Notes From The Artists
We are not lost from us is a multi-channel sound and moving image installation that activates a dormant commercial space at 140 Dundas St in downtown London. It reimagines the empty space as a theatrical panorama scene; a lush uncanny landscape inhabited by the various occupants that thrive in the overlooked nooks of the city’s urban environment. Its large-scale video projections and scattered sources of sound intersect with the architectural features of the space, blurring the boundaries between the imaginary landscape and the urban space it is situated within.
Eeva Siivonen’s moving image practice engages with strategies of documentary, essay, and found footage film practices and employs these strategies to construct immersive moving image installations and single-channel works. Her practice describes subjective experience in ways that resist separation between self and other, interior and exterior, human and nonhuman, and living and nonliving. The ethos of her practice is to create space for empathy by embracing the impossibility of gaining knowledge of ourselves and others, and our place in the world.

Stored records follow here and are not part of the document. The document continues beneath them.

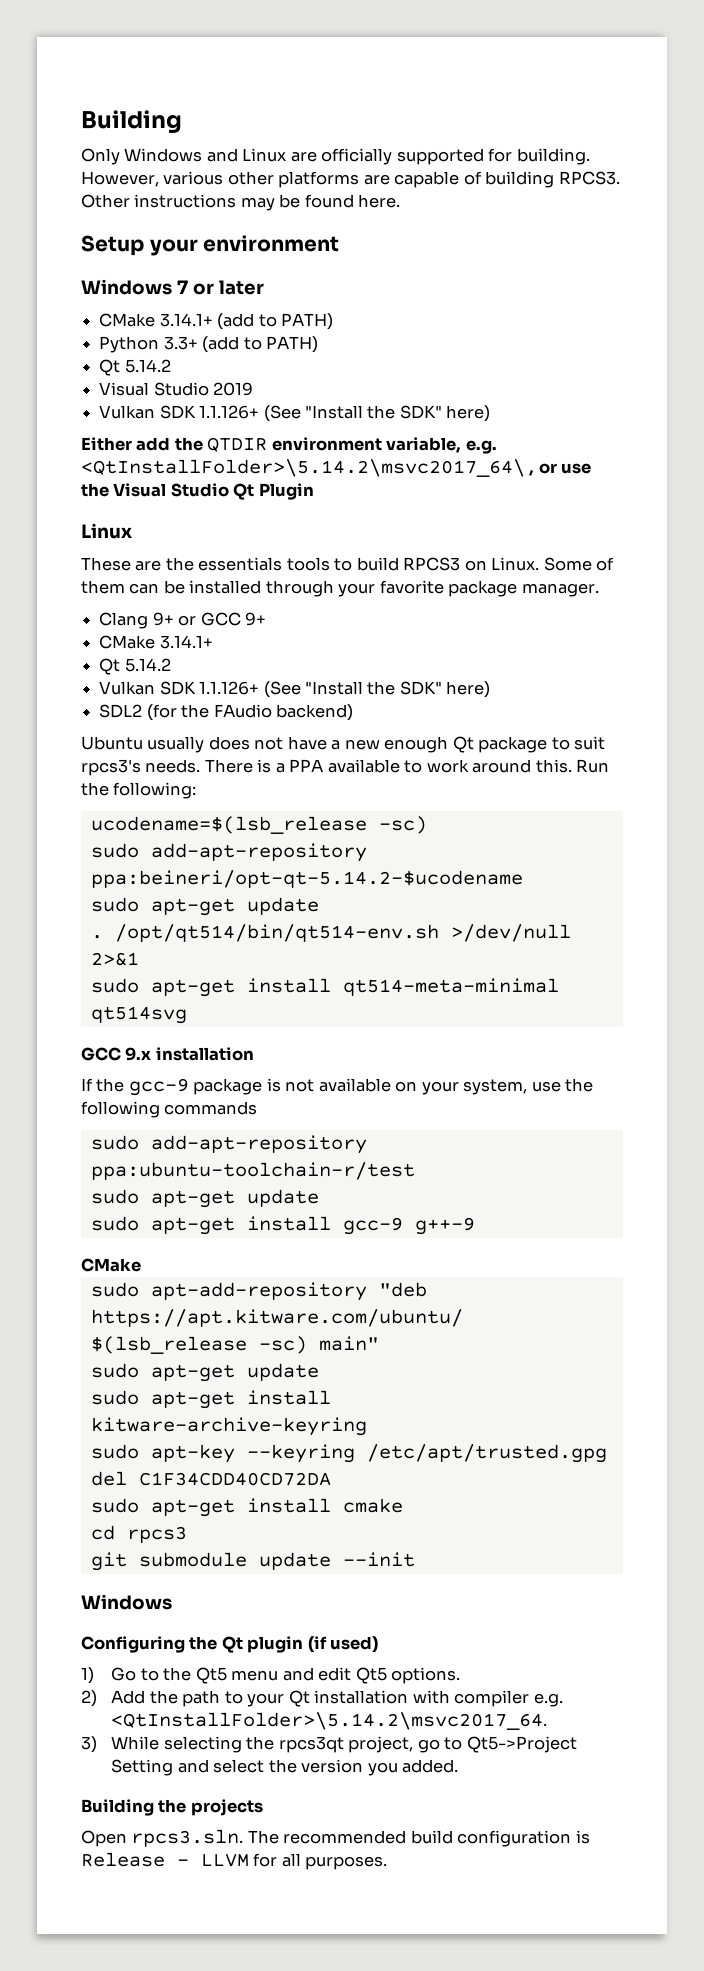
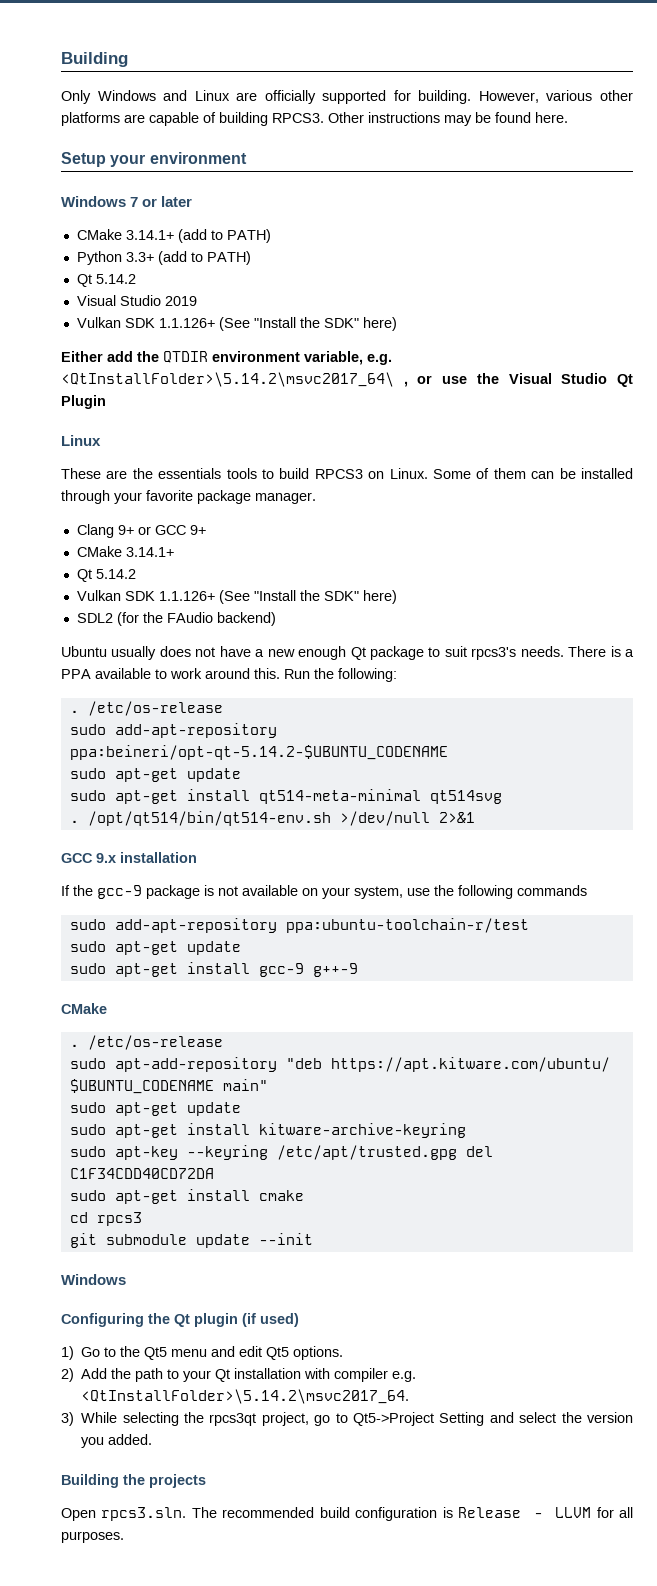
  Run the following:
- ucodename=$(lsb_release -sc)
- sudo add-apt-repository ppa:beineri/opt-qt-5.14.2-$ucodename
+ . /etc/os-release
+ sudo add-apt-repository ppa:beineri/opt-qt-5.14.2-$UBUNTU_CODENAME
  sudo apt-get update
- . /opt/qt514/bin/qt514-env.sh >/dev/null 2>&1
+ . /opt/qt514/bin/qt514-env.sh >/dev/null 2>&1
  sudo apt-get install gcc-9 g++-9
  CMake
+ . /etc/os-release
- sudo apt-add-repository "deb https://apt.kitware.com/ubuntu/ $(lsb_release -sc) main"
+ sudo apt-add-repository "deb https://apt.kitware.com/ubuntu/ $UBUNTU_CODENAME main"

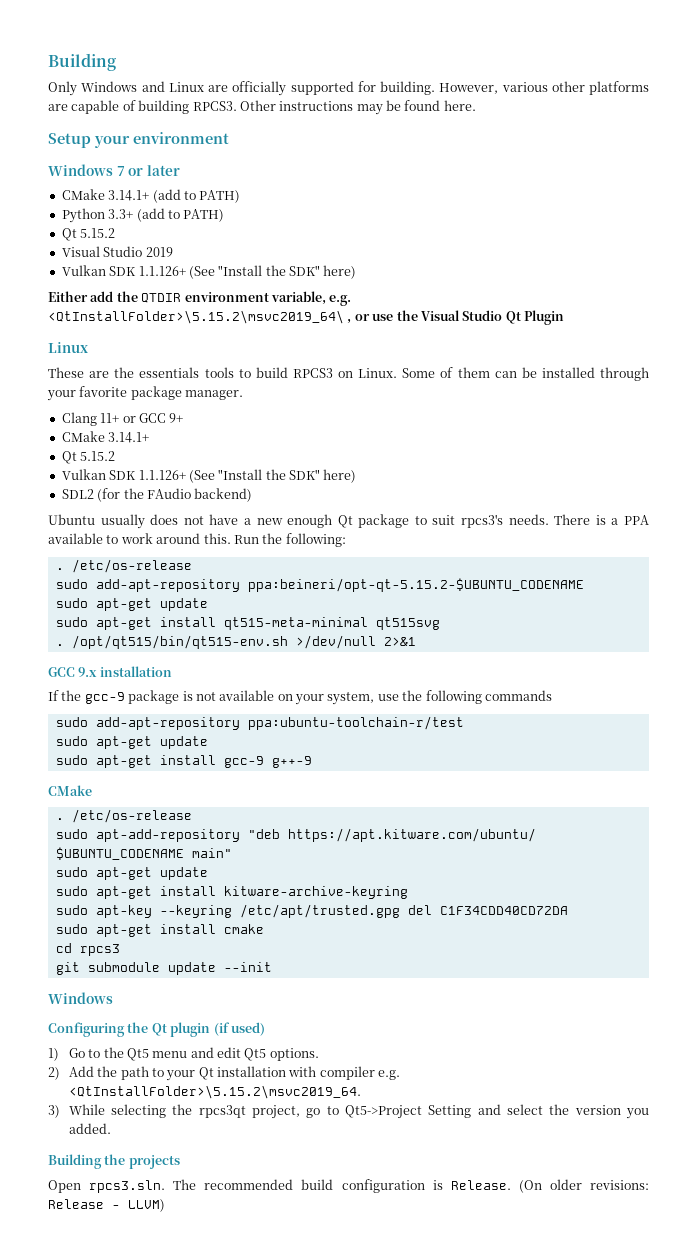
  Python 3.3+ (add to PATH)
- Qt 5.14.2
+ Qt 5.15.2
- Either add the QTDIR environment variable, e.g. <QtInstallFolder>\5.14.2\msvc2017_64\ , or use the Visual Studio Qt Plugin
+ Either add the QTDIR environment variable, e.g. <QtInstallFolder>\5.15.2\msvc2019_64\ , or use the Visual Studio Qt Plugin
- Clang 9+ or GCC 9+
+ Clang 11+ or GCC 9+
  CMake 3.14.1+
- Qt 5.14.2
+ Qt 5.15.2
- sudo add-apt-repository ppa:beineri/opt-qt-5.14.2-$UBUNTU_CODENAME
+ sudo add-apt-repository ppa:beineri/opt-qt-5.15.2-$UBUNTU_CODENAME
  sudo apt-get update
- sudo apt-get install qt514-meta-minimal qt514svg
- . /opt/qt514/bin/qt514-env.sh >/dev/null 2>&1
+ sudo apt-get install qt515-meta-minimal qt515svg
+ . /opt/qt515/bin/qt515-env.sh >/dev/null 2>&1
- 2) Add the path to your Qt installation with compiler e.g. <QtInstallFolder>\5.14.2\msvc2017_64.
+ 2) Add the path to your Qt installation with compiler e.g. <QtInstallFolder>\5.15.2\msvc2019_64.
- Open rpcs3.sln. The recommended build configuration is Release - LLVM for all purposes.
+ Open rpcs3.sln. The recommended build configuration is Release. (On older revisions: Release - LLVM)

Her work has been shown internationally at various film festivals and gallery exhibitions. Recent screenings include San Francisco Cinematheque’s Crossroads Festival, DOBRA International Festival of Experimental Cinema in Rio de Janeiro, and Transient Visions Festival of Moving Image in Johnson City, NY. She has also received multiple international artist residency fellowships, including Helene Wurlitzer Foundation in New Mexico, Goetemann Artist Residency in Gloucester Massachusetts, Terra Foundation in Giverny, France, and Munson Arts Institute in Utica, NY. She currently resides in London, Ontario.
Anahí González
from here to there; from there to here
Postcards found throughout London and at the Print Pop Vendor Market for Online viewing
Saturday August 26, 2023
Accessibility: Available online and on postcards throughout London and at LOMAA’s Print Pop Vendor Market table
Notes From The Artists
from here to there; from there to here (2019-2023), engages with themes around movement between Mexico and Canada through the train. Thinking about the train carts as containers of labour, the piece critiques practices of commerce favouring products over people: free product flow, restricted immigration. Using visual and sound railway cues, González connects both countries to emphasize the inadvertent power of Canadian imperialism over Mexico concerning human labour.
Anahí González (she/her) is a Mexican photographer based in London, ON. Her practice explores visual narratives about Mexican labour for/within Canada to decenter the United States narrative concerning Mexican migration. She is a Research Associate of The Creative Food Research Collaboratory, contributor editor of The Embassy Cultural House, and an Art and Visual Culture Ph.D. candidate at Western University. Her work has been included in exhibitions and screenings in Mexico, Canada, Norway, Spain, and France.